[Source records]
╔══

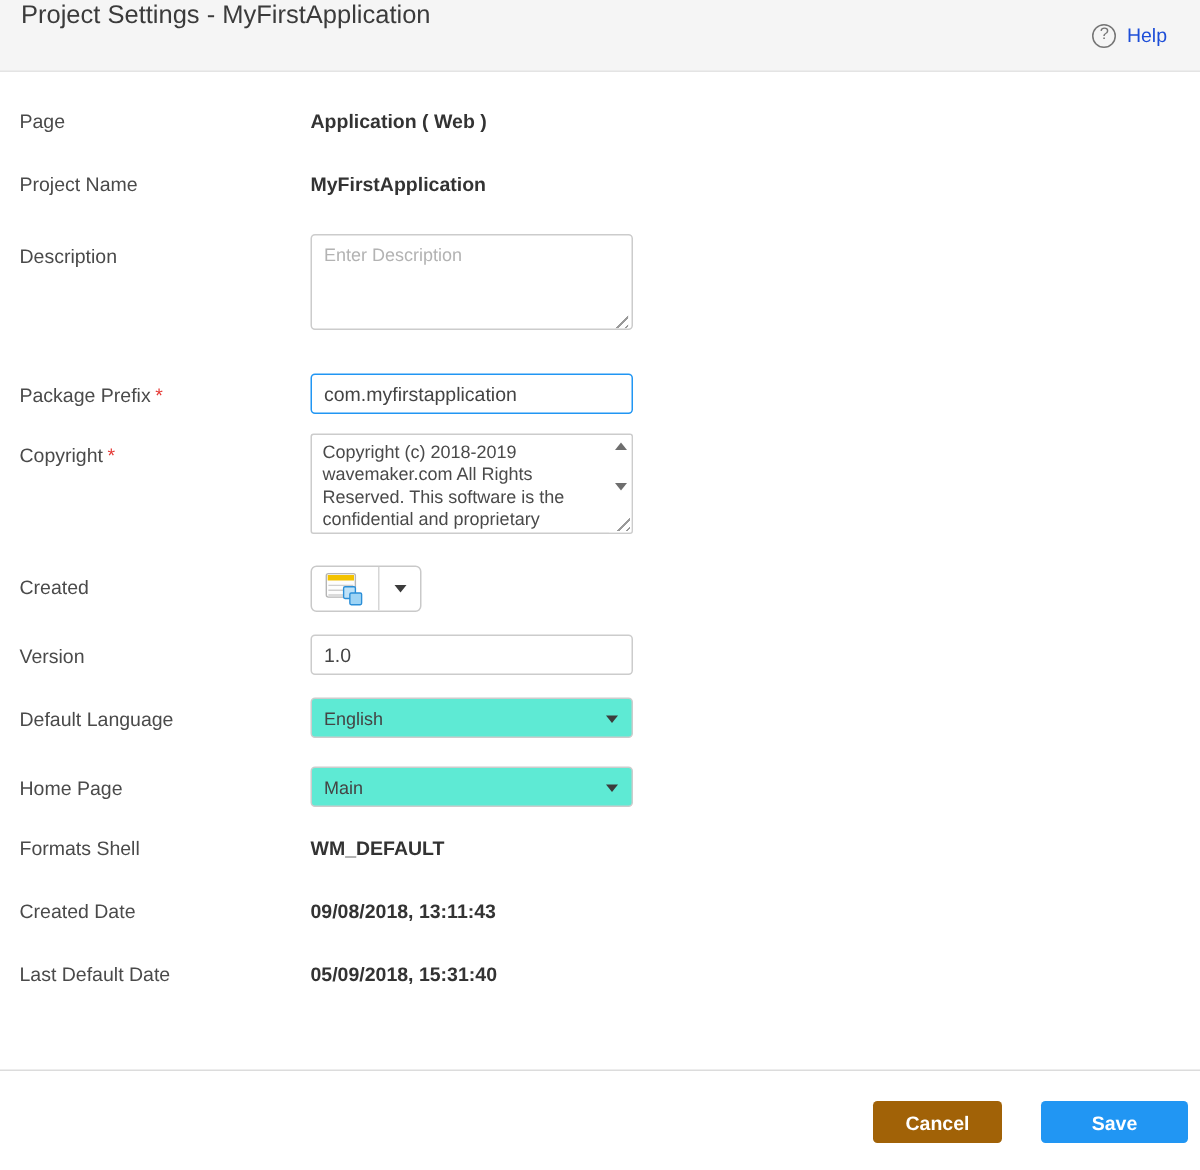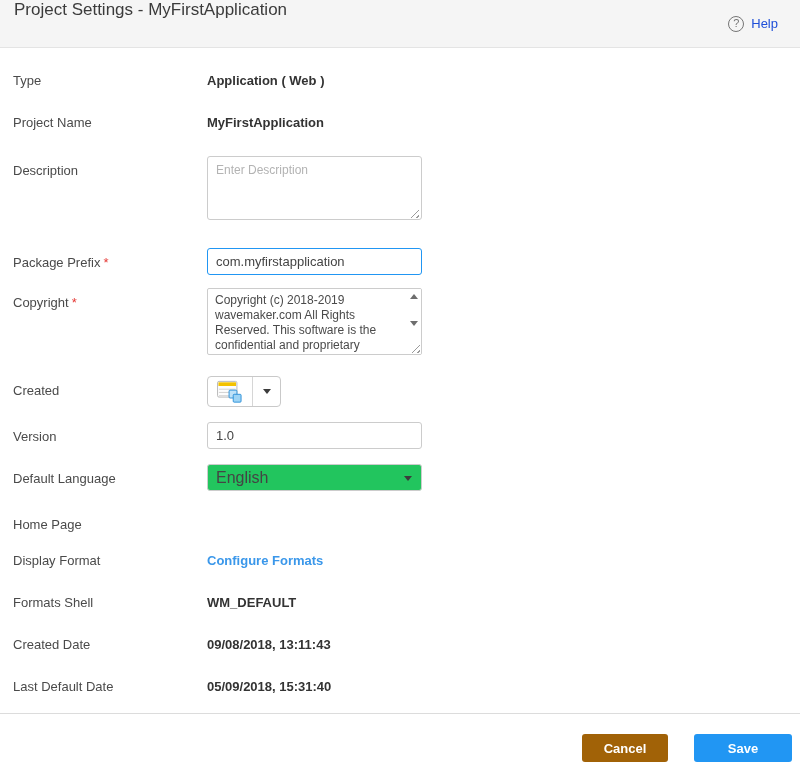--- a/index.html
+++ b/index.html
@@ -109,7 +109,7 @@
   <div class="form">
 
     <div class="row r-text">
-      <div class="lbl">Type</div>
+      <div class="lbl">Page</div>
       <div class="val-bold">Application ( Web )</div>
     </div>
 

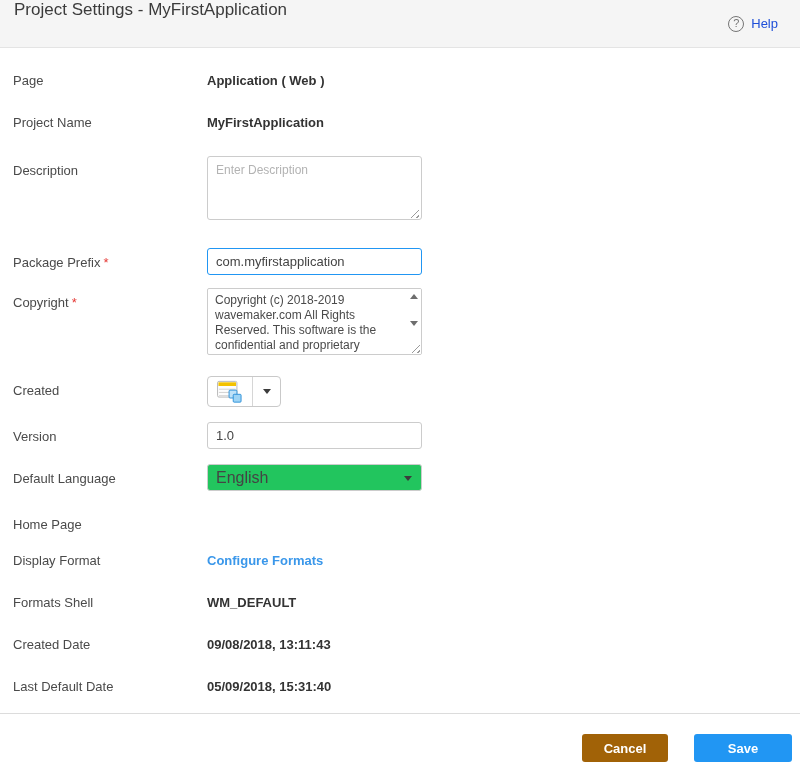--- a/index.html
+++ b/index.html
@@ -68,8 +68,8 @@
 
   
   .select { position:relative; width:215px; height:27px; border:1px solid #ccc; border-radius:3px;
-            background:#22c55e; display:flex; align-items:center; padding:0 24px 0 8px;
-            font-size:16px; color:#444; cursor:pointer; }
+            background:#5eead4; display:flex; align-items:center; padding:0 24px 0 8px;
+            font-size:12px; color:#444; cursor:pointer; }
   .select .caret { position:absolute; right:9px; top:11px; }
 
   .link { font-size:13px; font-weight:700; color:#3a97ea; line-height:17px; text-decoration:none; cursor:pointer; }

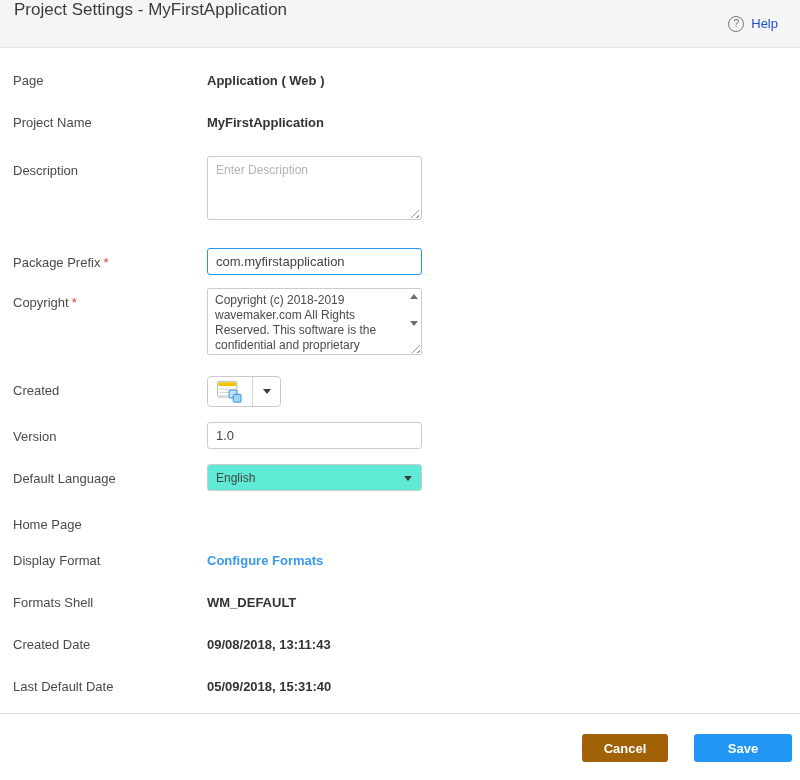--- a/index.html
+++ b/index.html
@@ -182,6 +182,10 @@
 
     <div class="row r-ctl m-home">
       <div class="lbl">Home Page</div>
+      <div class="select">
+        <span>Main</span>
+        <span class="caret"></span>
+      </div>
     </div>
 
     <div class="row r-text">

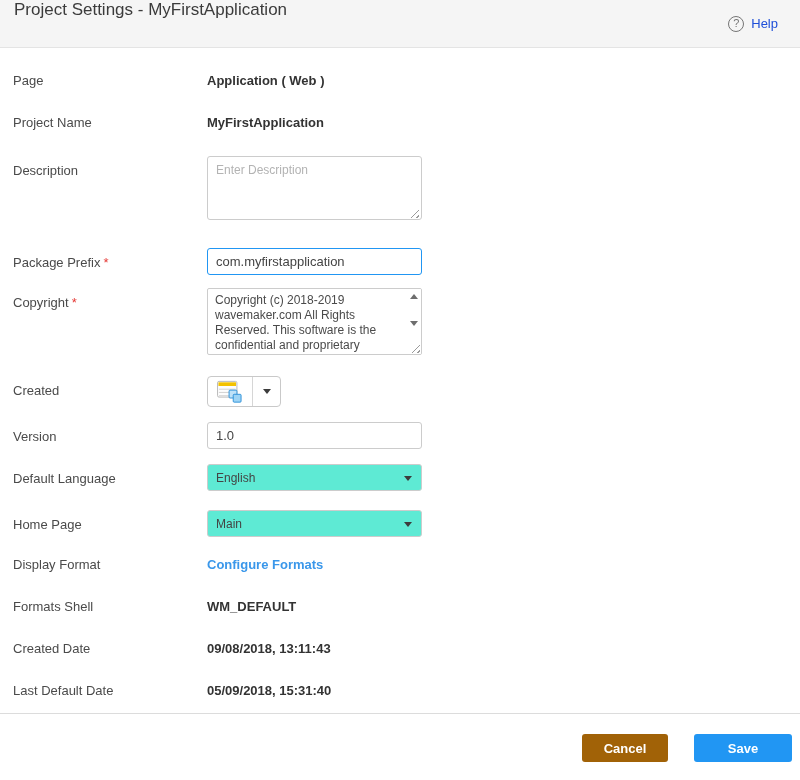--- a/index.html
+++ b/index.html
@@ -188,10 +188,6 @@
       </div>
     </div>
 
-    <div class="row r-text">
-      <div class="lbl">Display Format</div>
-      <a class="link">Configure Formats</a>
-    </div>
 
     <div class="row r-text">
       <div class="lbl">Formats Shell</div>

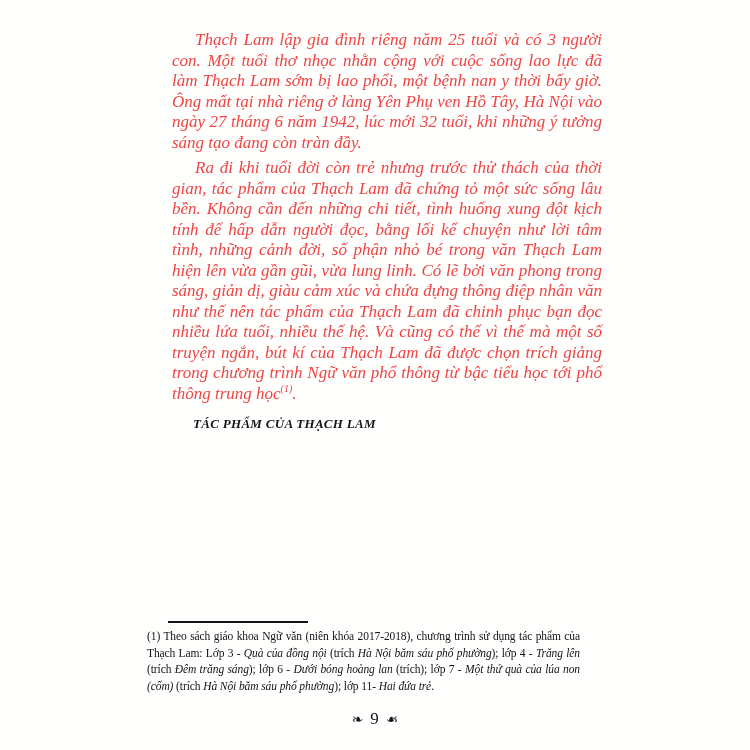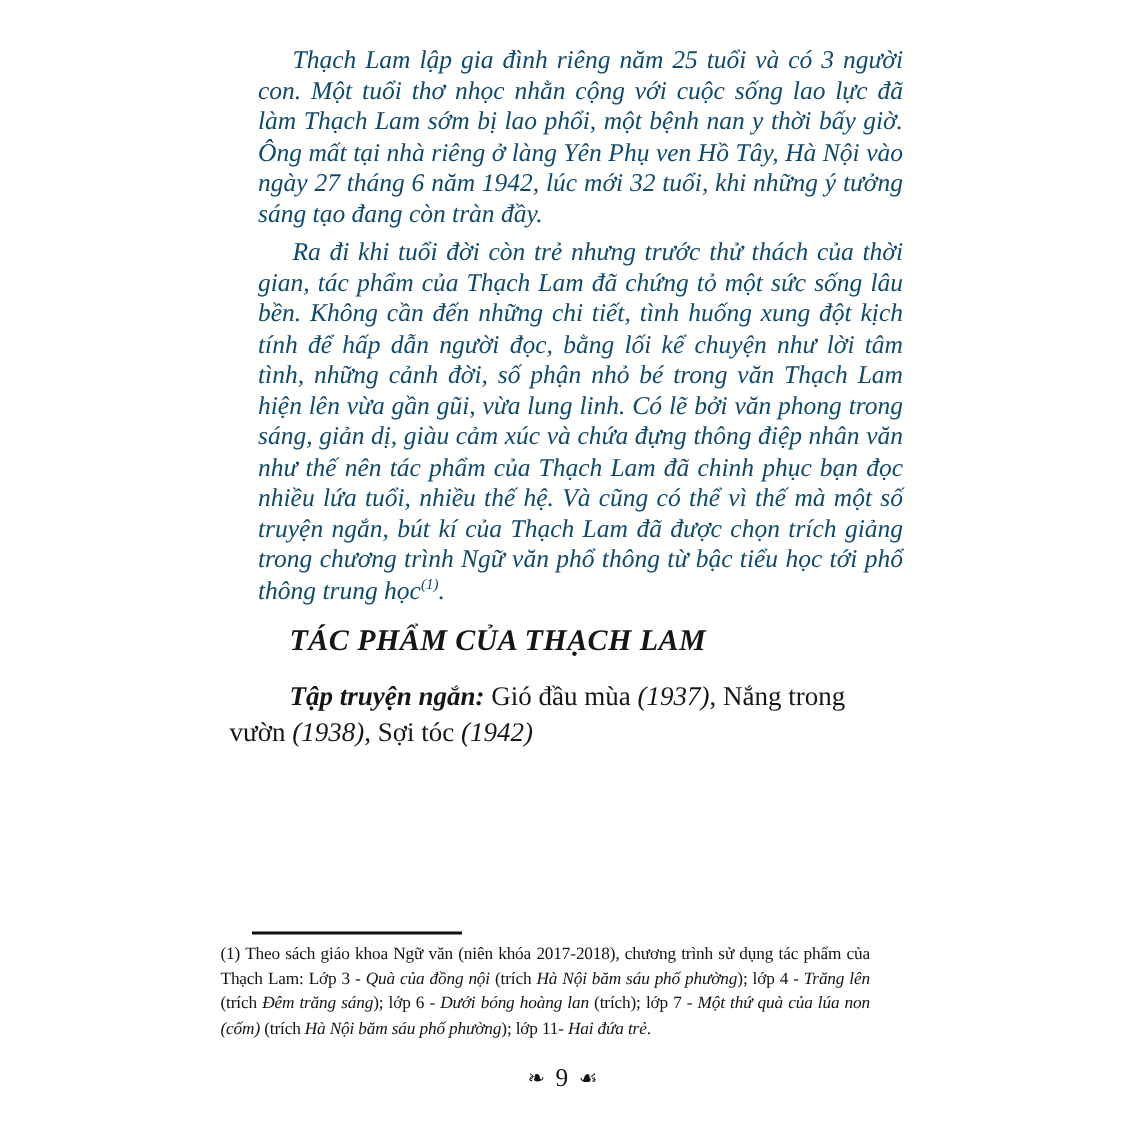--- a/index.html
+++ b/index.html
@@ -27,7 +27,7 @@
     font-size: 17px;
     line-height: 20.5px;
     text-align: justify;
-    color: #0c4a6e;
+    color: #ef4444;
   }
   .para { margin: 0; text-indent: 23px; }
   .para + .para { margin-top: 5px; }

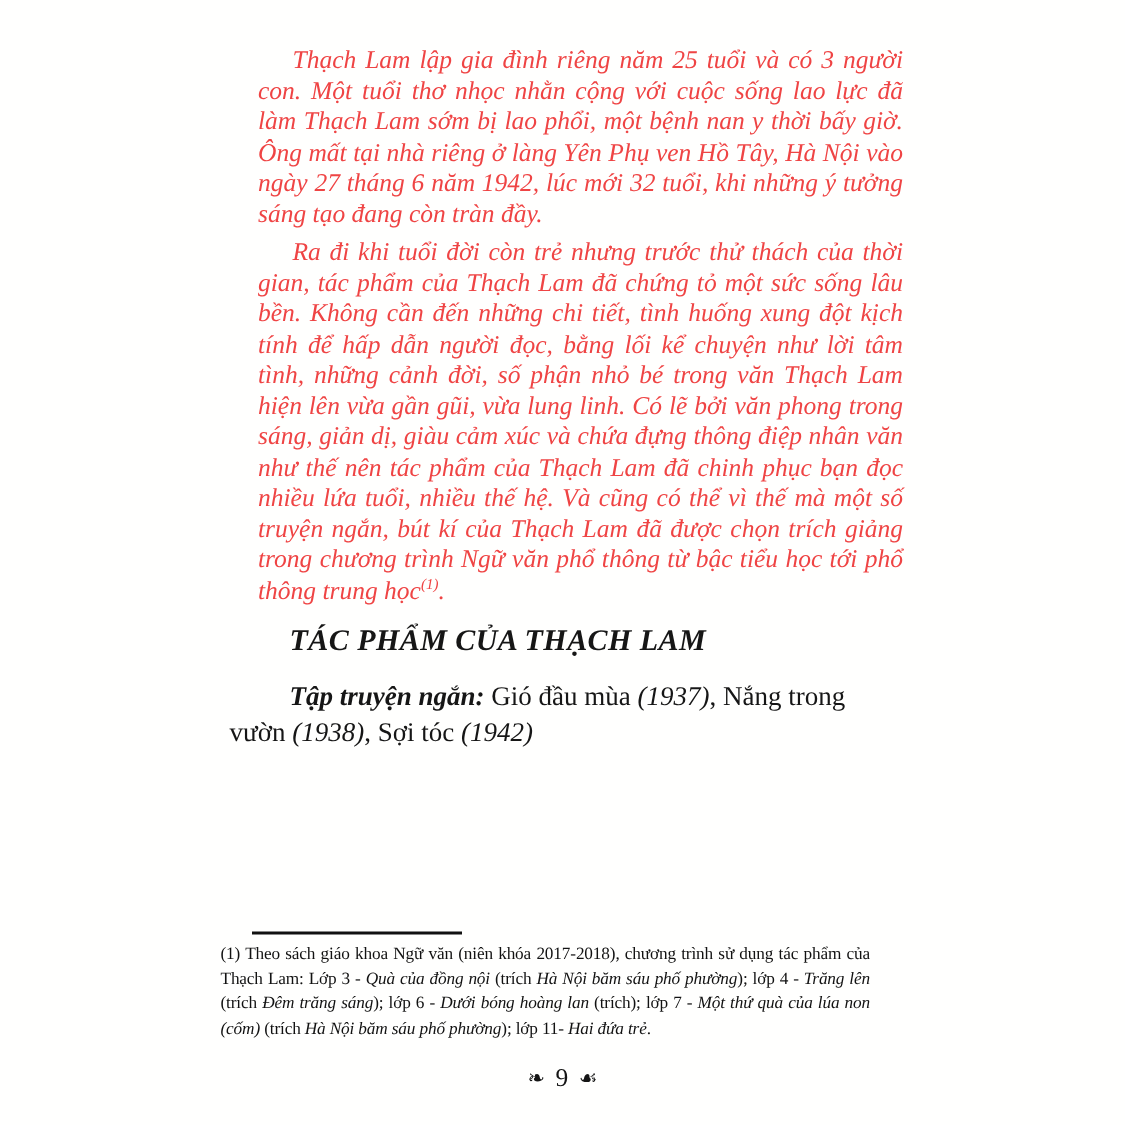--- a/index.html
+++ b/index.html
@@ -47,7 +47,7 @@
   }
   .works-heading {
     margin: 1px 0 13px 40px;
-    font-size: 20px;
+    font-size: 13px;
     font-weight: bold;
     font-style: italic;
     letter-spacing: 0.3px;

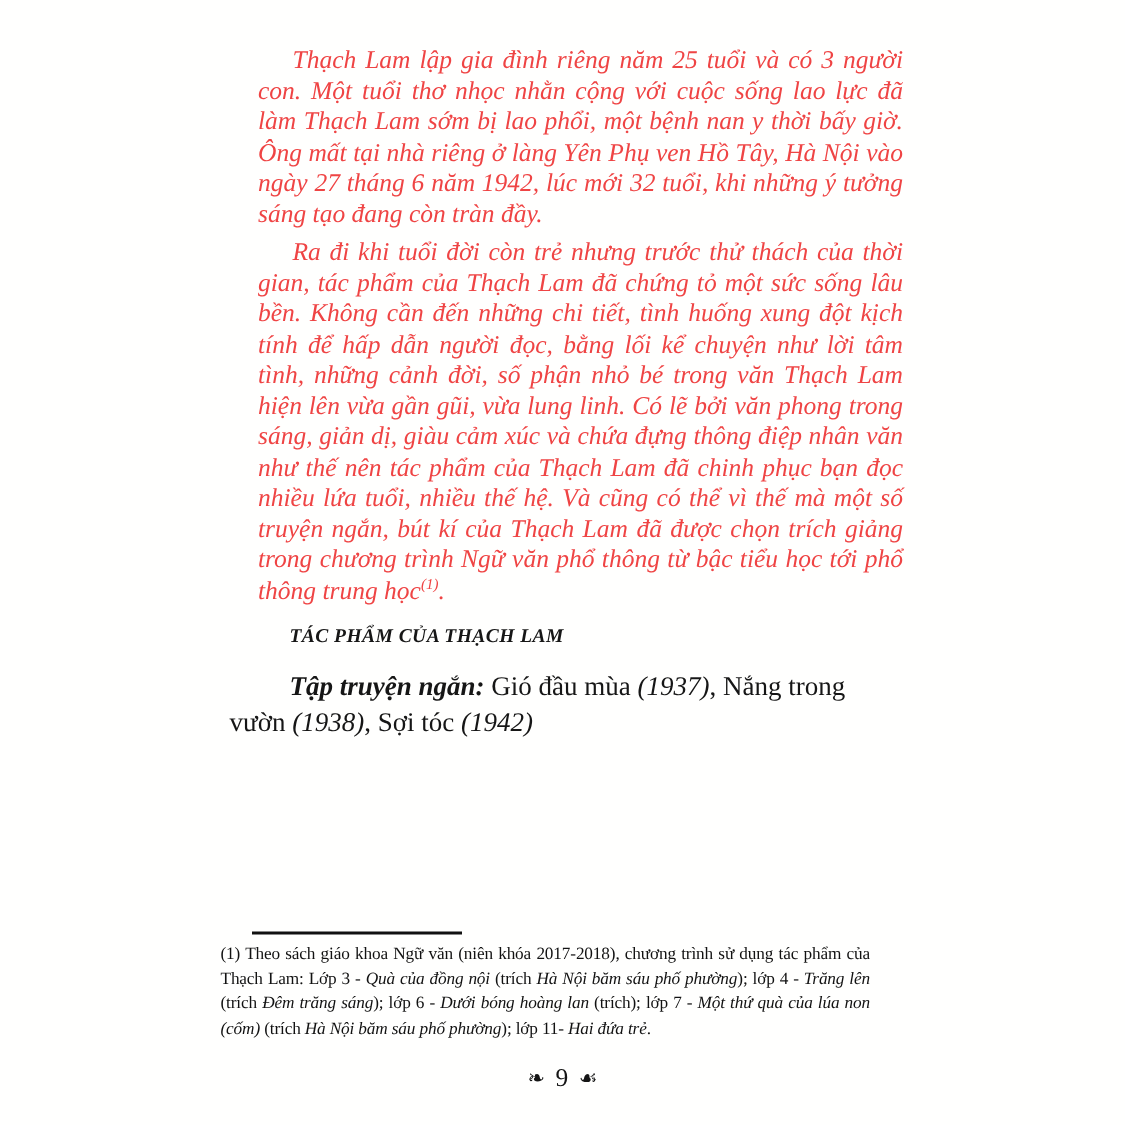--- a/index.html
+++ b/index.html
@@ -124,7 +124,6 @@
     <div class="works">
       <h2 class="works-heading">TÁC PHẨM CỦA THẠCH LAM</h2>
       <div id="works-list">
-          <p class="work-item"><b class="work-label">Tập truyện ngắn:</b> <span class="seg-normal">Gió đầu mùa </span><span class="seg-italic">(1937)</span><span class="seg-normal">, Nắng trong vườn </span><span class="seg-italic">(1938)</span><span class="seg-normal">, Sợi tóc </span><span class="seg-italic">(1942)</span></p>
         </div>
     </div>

╚══

What the task asks — Line count for "height": give the number of lines in the data above that include it, and nothing else.

Answer to this problem — 3